Amprenavir-containing combination regimens have shown virological efficacy, and have generally been well tolerated, in patients with HIV infection (primarily treatment-naive or protease inhibitor-naive). The limited number of studies available and the absence of well controlled comparisons with other triple therapies limits the conclusions that can be drawn at present. The clinical value of amprenavir for patients with isolates which are resistant to other protease inhibitors but sensitive to amprenavir, and in treatment-experienced patients in general, requires further investigation. Further evaluation of the amprenavir/ritonavir combination is awaited with interest. Like other members of its class, amprenavir has a particular profile of tolerability, resistance and administration characteristics which should be carefully considered in relation to the needs of individual patients.

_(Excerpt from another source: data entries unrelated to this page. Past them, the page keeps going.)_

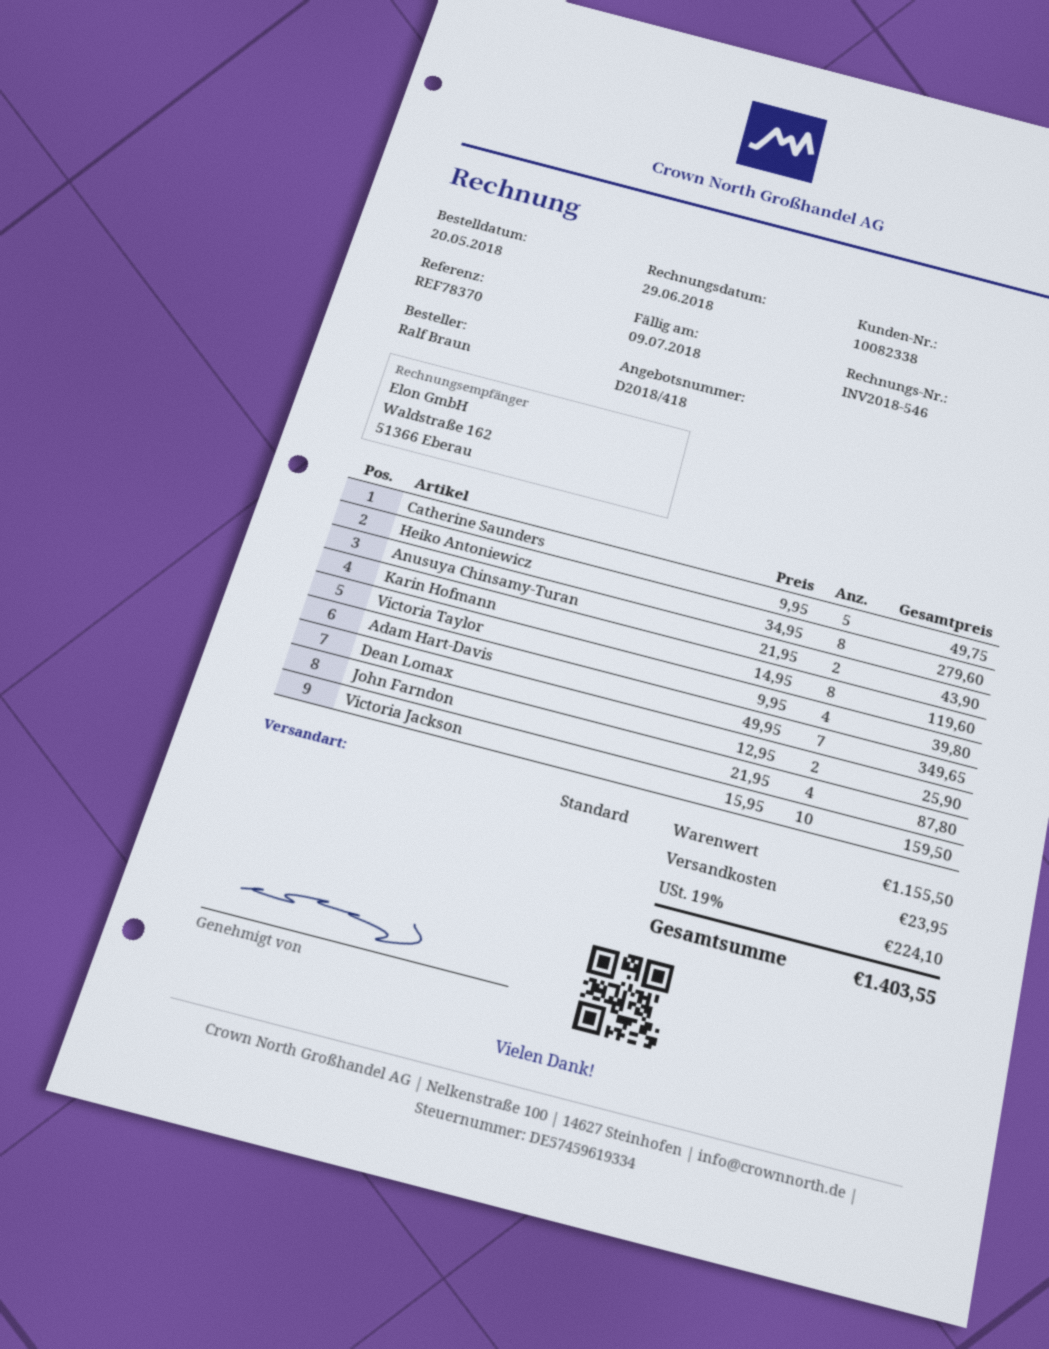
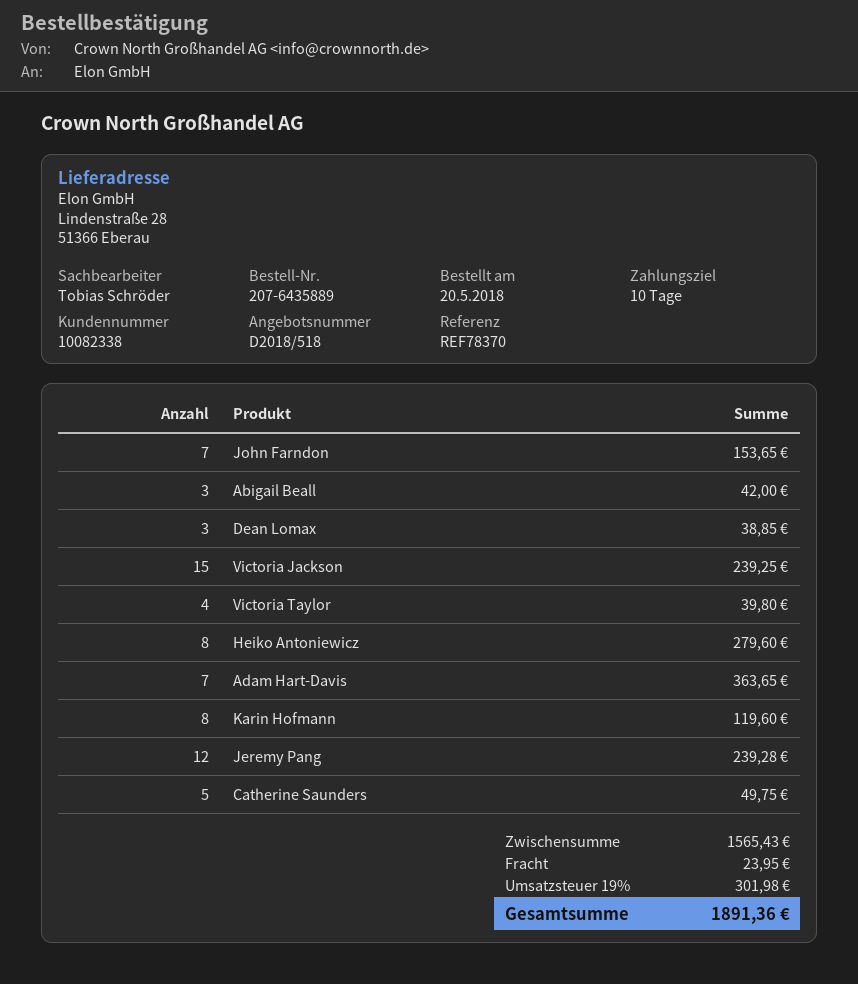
quote number: D2018/418 -> D2018/518
Anusuya Chinsamy-Turan: 2 for 43.90 -> none
Adam Hart-Davis: 7 for 349.65 -> 7 for 363.65
Dean Lomax: 2 for 25.90 -> 3 for 38.85
John Farndon: 4 for 87.80 -> 7 for 153.65
Victoria Jackson: 10 for 159.50 -> 15 for 239.25
Abigail Beall: none -> 3 for 42.00
Jeremy Pang: none -> 12 for 239.28
subtotal: 1155.50 -> 1565.43
tax: 19% = 224.10 -> 19% = 301.98
total: 1403.55 -> 1891.36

含安普那韦的联合治疗方案的病毒学/免疫学疗效已在少数针对HIV感染患者的临床试验中进行了评估。在双盲试验中,安普那韦加2种核苷类逆转录酶抑制剂(NRTIs)比2种NRTIs(在初治患者中)或安普那韦单药治疗(在初治或经治患者中)更有效。在与另一种蛋白酶抑制剂作为三联疗法一部分的唯一直接比较中,在经治(未用过蛋白酶抑制剂)患者中,安普那韦的疗效低于茚地那韦。在一项小型非盲试验中,安普那韦与阿巴卡韦联用时与其他蛋白酶抑制剂效果相当。安普那韦一般耐受性良好(大多数事件为轻度或中度)。胃肠道不适和皮疹是主要的限制治疗的效应。临床前数据表明安普那韦可能导致代谢紊乱(如脂肪营养不良、脂肪重新分布)的可能性较低;迄今为止在接受治疗的患者中此类效应并不常见,但仍需要长期经验。150V是与安普那韦耐药相关的主要HIV蛋白酶替代突变;在接受其他现有蛋白酶抑制剂治疗的患者分离株中未发现这种突变。迄今为止评估的对安普那韦耐药的分离株对大多数其他蛋白酶抑制剂无明显交叉耐药性,尽管注意到对利托那韦有一些交叉耐药性。许多先前接受过其他蛋白酶抑制剂治疗的患者的分离株对安普那韦敏感。安普那韦具有每日两次给药的便利性,无需考虑进食时间或液体限制,但这可能被胶囊的数量和大小所抵消。然而,药代动力学数据支持以降低剂量联合使用安普那韦和利托那韦,从而减少安普那韦胶囊的数量。
含安普那韦的联合治疗方案在HIV感染患者(主要是初治或未用过蛋白酶抑制剂的患者)中已显示出病毒学疗效,且一般耐受性良好。现有研究数量有限,且缺乏与其他三联疗法的良好对照比较,限制了目前可得出的结论。安普那韦对于对其他蛋白酶抑制剂耐药但对安普那韦敏感的分离株患者以及一般经治患者的临床价值需要进一步研究。人们期待着对安普那韦/利托那韦联合治疗进行进一步评估。与该类中的其他药物一样,安普那韦具有特定的耐受性、耐药性和给药特征,应根据个体患者的需求仔细考虑。